When I started on this path towards complete transformation several years ago, I was in a relationship and had the person say to me, “but I like you the way you are and I don’t want you to change.” It was one of the biggest signs that the relationship was no longer healthy for me or serving my highest good. Change is the only constant in this life, so when we pressure others into fitting into a box or staying the same, we ultimately tell them that we do not accept and love them unconditionally. Expecting or wanting someone to stay the same may sound like a compliment, but it is a way of telling them that our comfort in familiarity is more important that our love for them. If we love people unconditionally, then we do not ask them to change OR stay the same. We love them when they are straight or when they are gay or when the lines of those categories is blurred.  We love them when they have a different religious or spiritual backgrounds than us.  We love them when their skin color differs from ours.  We love them because they are our human family and we are all in the same boat of navigating through this messy, human experience.

We have to remember that god/the universe/the divine/source never makes mistakes when it creates something or someone. For instance, you can be sure that if someone is gay, that they are meant to be exactly as they are, irregardless of what society, your church, your family, or your upbringing has led you to believe. We are all exactly as we are meant to be. G/U/D/S is always love. We are all parts of that love. We are meant to show ourselves and each other unconditional love. It’s the key that we’ve been missing on a personal and global level. When I accept myself completely, I accept you completely too. When I love myself unconditionally, I am able to love you unconditionally as well.

I continue to be most attracted to people who don’t conform. The dreamers, the healers, the artists, the travelers, the peaceful, the medicine people, the change-makers, the eccentric, the lovers, and all other forms of beautifully unique, real, down-to-earth people who are living their truth in alignment with their soul/higher self.
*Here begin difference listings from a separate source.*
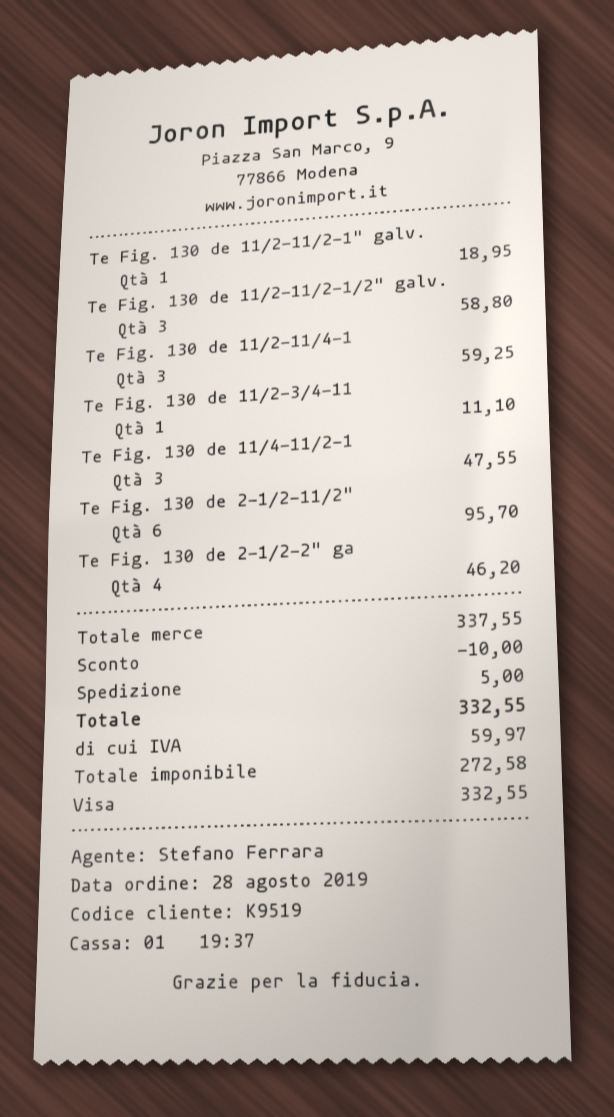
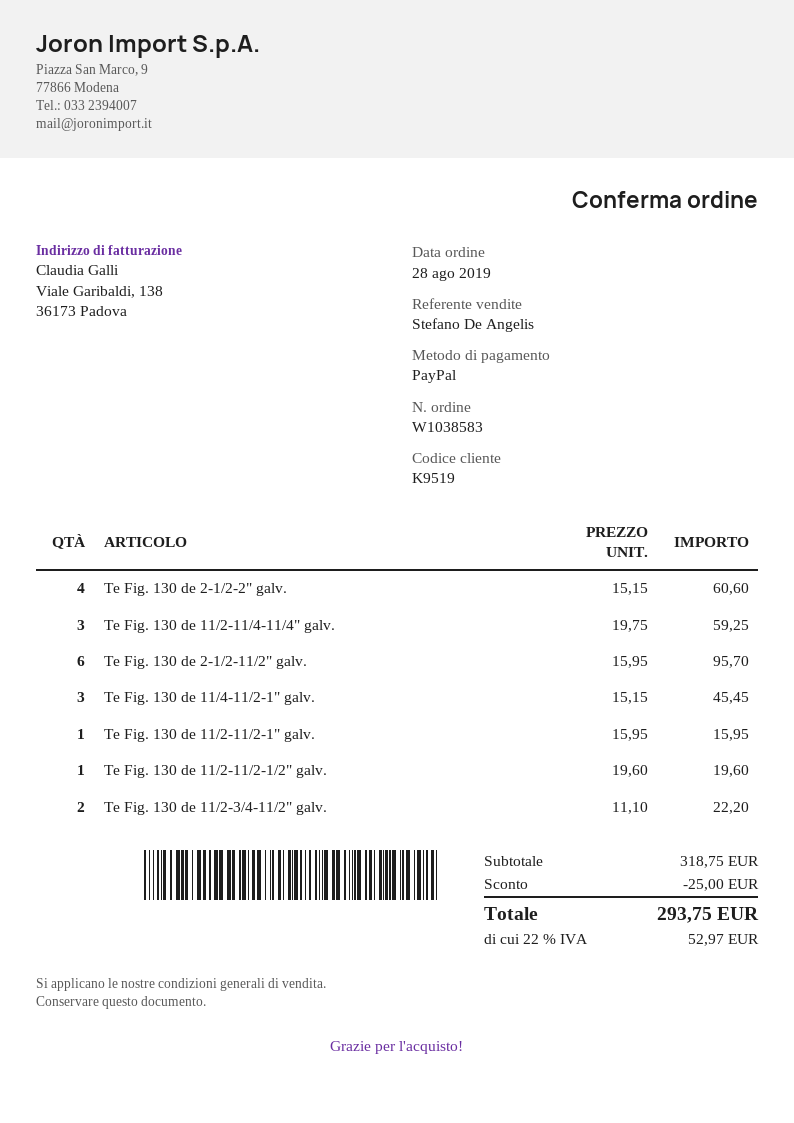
sales rep: Stefano Ferrara -> Stefano De Angelis
payment method: Visa -> PayPal
Te Fig. 130 de 11/2-11/2-1" galv.: 1 for 18.95 -> 1 for 15.95
Te Fig. 130 de 11/2-11/2-1/2" galv.: 3 for 58.80 -> 1 for 19.60
Te Fig. 130 de 11/2-3/4-11: 1 for 11.10 -> 2 for 22.20
Te Fig. 130 de 11/4-11/2-1: 3 for 47.55 -> 3 for 45.45
Te Fig. 130 de 2-1/2-2" ga: 4 for 46.20 -> 4 for 60.60
subtotal: 337.55 -> 318.75
discount: 10.00 -> 25.00
shipping: 5.00 -> none
tax: 59.97 -> 52.97
total: 332.55 -> 293.75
This year has pushed me into becoming my most authentic self, and it seems fitting that I also seek authenticity in those closest to me.  It is only by living in the most authentic way that we can finally feel love from others, like truly feel it, because we know that we are being seen and loved for the real version of us.

I want honesty and vulnerability in my connections with others because I crave deeper connections with the people around me. When we are real with each other, then we know that we are all much too vast and limitless to fit inside of any boxes. Accept me as I am, separate from any categories your mind wants to place me in, and give me a hand as I step outside of this cramped box that our culture has tried to squeeze me into for all of these years. And I’ll do the same for you. Let’s give each other the freedom to be the truest version of ourselves as it is revealed to us one minute at a time.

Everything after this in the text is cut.